- Texte visé : Projet de loi, adopté par le Sénat, après engagement de la procédure accélérée, relatif à la lutte contre les fraudes sociales et fiscales, n° 2115
- Stade de lecture : 1ère lecture (2ème assemblée saisie)
- Examiné par : Commission des affaires sociales
- Code concerné : Code du travail
Le titre V du livre III de la sixième partie du code du travail est ainsi modifié :
1° À la fin de l’article L. 6352‑13, les mots : « leurs sanctions ou leurs modalités de financement » sont remplacés par les mots : « leurs modalités, leurs sanctions, la situation de l’organisme au regard de l’habilitation accordée par le ministère ou la situation de l’organisme certificateur en vue de préparer à l’acquisition d’une certification professionnelle, d’une certification ou d’une habilitation et d’évaluer les candidats inscrits aux sessions d’examen conduisant à leur obtention ou les modalités de financement des formations » ;
2° À l’article L. 6355‑17, les mots : « leurs sanctions » sont remplacés par les mots : « leurs modalités, leurs sanctions, la situation de l’organisme au regard de l’habilitation accordée par le ministère ou de l’organisme certificateur en vue de préparer à l’acquisition d’une certification professionnelle, d’une certification ou d’une habilitation et d’évaluer les candidats inscrits aux sessions d’examen conduisant à leur obtention ».
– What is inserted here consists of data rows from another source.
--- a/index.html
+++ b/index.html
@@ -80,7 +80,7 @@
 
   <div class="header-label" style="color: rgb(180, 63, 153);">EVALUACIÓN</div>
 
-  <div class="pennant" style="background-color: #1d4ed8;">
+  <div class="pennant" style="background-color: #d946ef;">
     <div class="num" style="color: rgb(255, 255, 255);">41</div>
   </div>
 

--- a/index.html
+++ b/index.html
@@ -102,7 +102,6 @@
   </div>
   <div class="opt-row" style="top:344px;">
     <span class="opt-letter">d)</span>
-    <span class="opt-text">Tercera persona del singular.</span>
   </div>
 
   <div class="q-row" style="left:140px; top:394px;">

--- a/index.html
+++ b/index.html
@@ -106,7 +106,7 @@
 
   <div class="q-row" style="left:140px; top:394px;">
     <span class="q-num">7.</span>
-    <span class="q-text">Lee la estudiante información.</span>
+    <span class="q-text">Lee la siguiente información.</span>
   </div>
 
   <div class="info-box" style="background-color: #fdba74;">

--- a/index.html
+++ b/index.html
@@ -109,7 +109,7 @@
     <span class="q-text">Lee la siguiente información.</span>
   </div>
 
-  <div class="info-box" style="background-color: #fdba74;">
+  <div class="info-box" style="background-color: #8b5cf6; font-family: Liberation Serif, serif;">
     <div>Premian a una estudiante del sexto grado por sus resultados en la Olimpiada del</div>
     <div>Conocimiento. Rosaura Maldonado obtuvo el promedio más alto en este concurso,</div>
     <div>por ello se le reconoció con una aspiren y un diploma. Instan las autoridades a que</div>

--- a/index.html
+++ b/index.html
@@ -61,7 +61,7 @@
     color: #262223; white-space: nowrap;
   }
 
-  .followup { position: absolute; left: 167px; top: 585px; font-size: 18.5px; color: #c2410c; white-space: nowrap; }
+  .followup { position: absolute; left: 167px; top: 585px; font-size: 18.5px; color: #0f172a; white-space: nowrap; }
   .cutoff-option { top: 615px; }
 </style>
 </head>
Cet amendement vise à garantir une meilleure protection des usagers en renforçant l’obligation de publicité sincère à laquelle sont soumis les organismes de formation.
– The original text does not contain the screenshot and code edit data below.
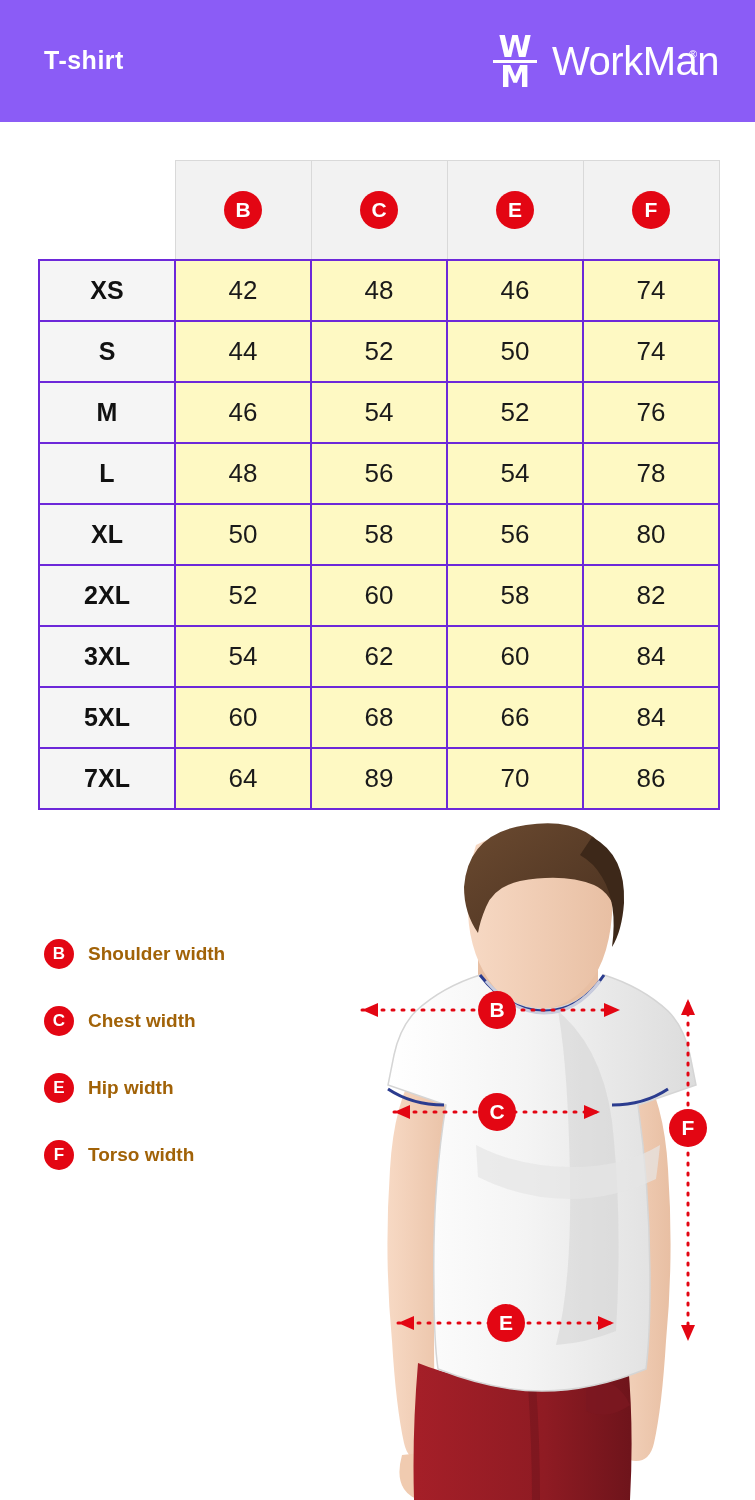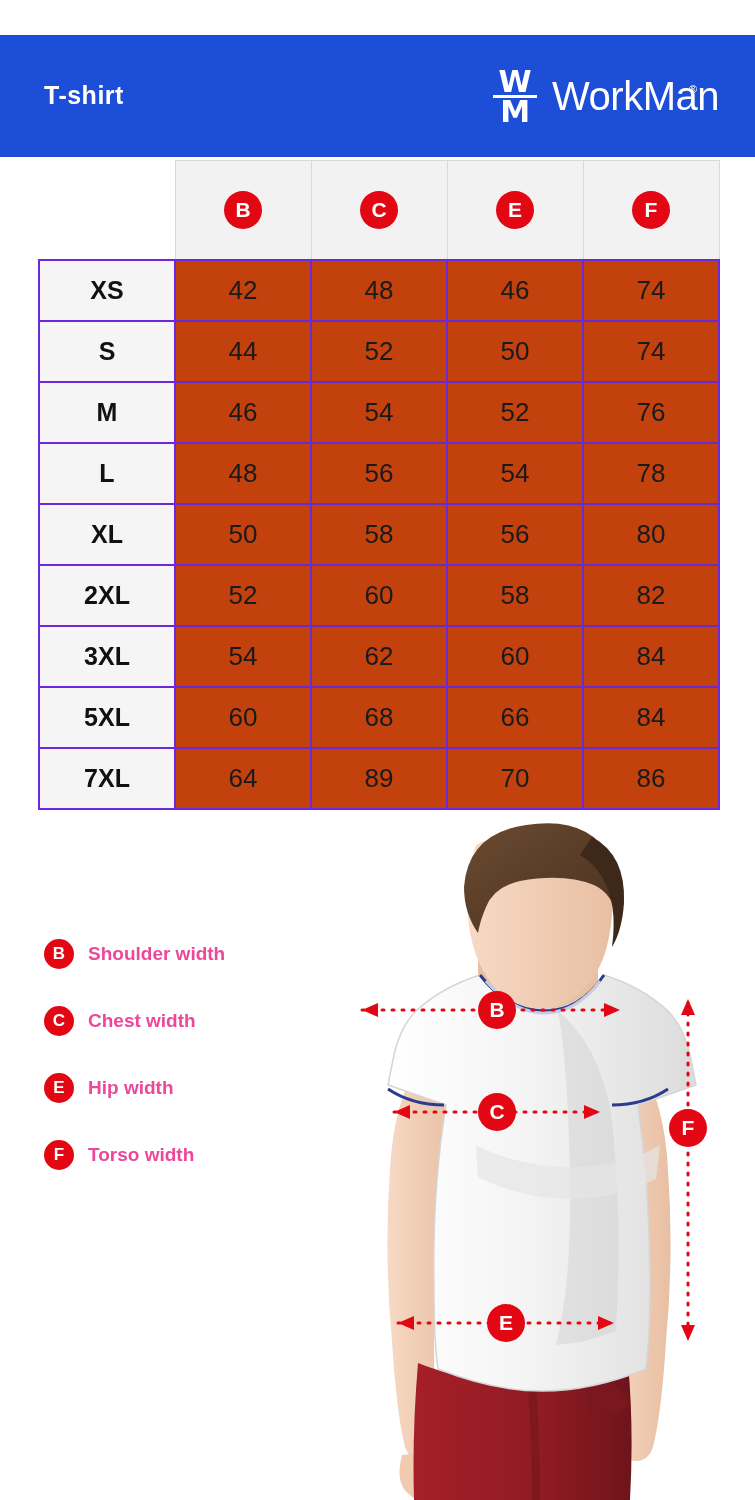--- a/index.html
+++ b/index.html
@@ -21,10 +21,9 @@
     left: 0; top: 0;
     width: 755px;
     height: 122px;
-    background: #1d4ed8;
+    background: #8b5cf6;
     display: flex;
     align-items: center;
-    margin-top: 35px;
   }
   .header-title {
     position: absolute;

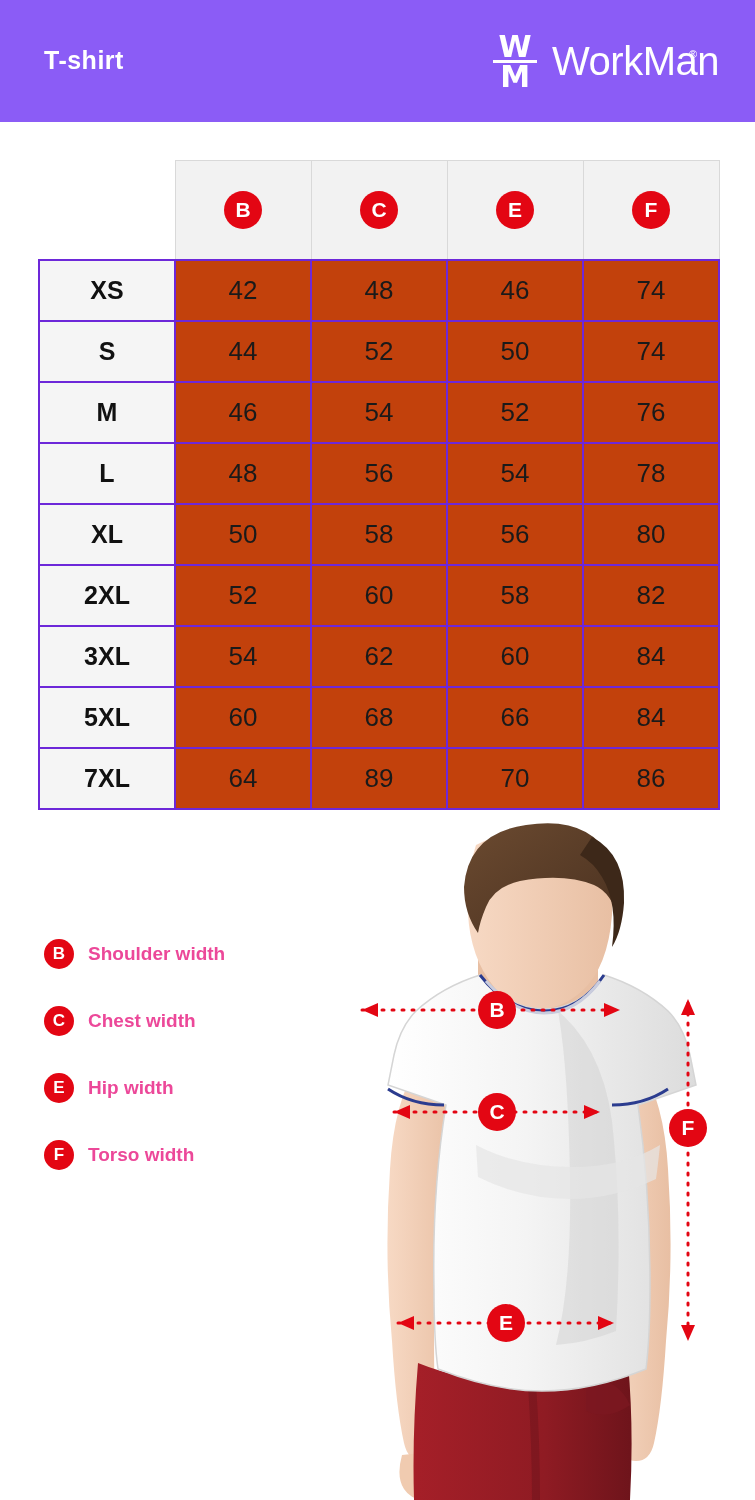--- a/index.html
+++ b/index.html
@@ -128,7 +128,7 @@
     color: #111111;
   }
   table.size-table td.val {
-    background: #c2410c;
+    background: #fef9c3;
   }
 
   .badge {

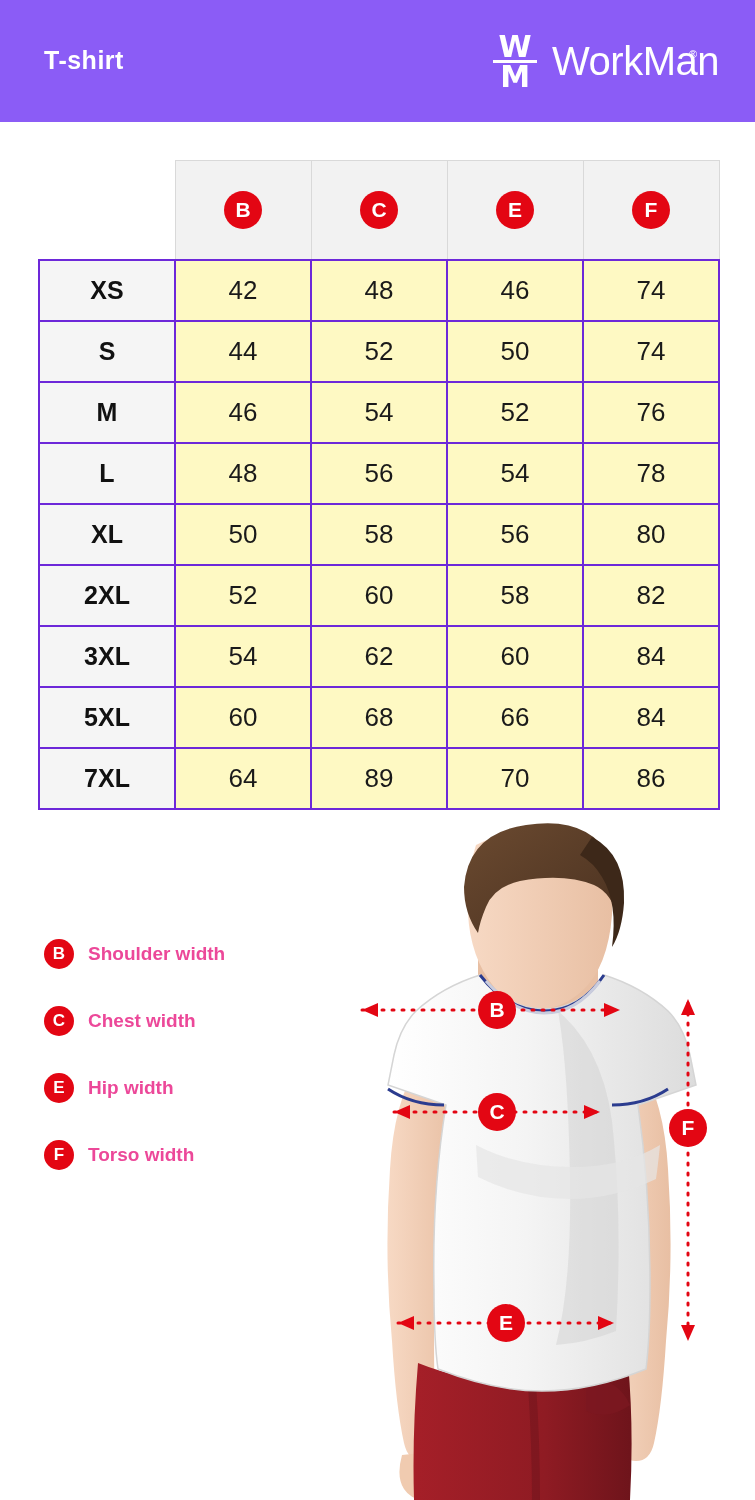--- a/index.html
+++ b/index.html
@@ -170,7 +170,7 @@
   }
   .legend-text {
     margin-left: 14px;
-    color: #ec4899;
+    color: #a16207;
     font-size: 19px;
     font-weight: bold;
   }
En effet, depuis plusieurs années, certains organismes diffusent des messages promotionnels flous ou trompeurs : fausses habilitations, certifications annoncées sans autorisation, informations inexactes sur le déroulement réel des formations. Ces pratiques rendent difficile un choix éclairé pour les usagers et ouvrent la voie à des fraudes pouvant entraîner des financements publics injustifiés.
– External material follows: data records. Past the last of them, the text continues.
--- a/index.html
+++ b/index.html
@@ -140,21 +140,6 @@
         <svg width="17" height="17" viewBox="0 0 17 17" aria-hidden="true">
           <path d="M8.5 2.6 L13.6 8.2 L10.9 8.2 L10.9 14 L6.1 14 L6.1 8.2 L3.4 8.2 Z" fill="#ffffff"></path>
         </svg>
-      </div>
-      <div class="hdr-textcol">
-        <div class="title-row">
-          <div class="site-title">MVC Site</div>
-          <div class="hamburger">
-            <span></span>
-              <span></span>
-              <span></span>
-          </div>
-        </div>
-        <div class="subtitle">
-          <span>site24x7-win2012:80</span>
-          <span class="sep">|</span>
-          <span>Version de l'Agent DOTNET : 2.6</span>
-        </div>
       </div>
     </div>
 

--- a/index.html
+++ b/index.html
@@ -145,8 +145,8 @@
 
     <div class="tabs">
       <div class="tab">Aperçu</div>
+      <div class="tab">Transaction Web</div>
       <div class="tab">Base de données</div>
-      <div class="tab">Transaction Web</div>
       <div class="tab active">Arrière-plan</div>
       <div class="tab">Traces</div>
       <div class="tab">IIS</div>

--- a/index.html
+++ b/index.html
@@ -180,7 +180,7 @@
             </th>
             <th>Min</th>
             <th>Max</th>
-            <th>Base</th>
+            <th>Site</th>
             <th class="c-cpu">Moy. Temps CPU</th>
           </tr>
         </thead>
Le problème est d’autant plus préoccupant que certains opérateurs continuent de communiquer sur des certifications alors qu’ils n’y sont plus habilités. Ils échappent ainsi à tout contrôle, même indirect, ce qui complique la possibilité d’intervenir rapidement pour mettre fin à ces publicités mensongères. Malgré cela, ils continuent d’attirer le public en entretenant l’illusion d’une autorisation qu’ils n’ont plus.
L’amendement propose donc de préciser clairement l’exigence de transparence et d’interdire toute mention susceptible d’induire en erreur, afin de mieux prévenir les fraudes et d’assurer aux usagers une information loyale et contrôlable.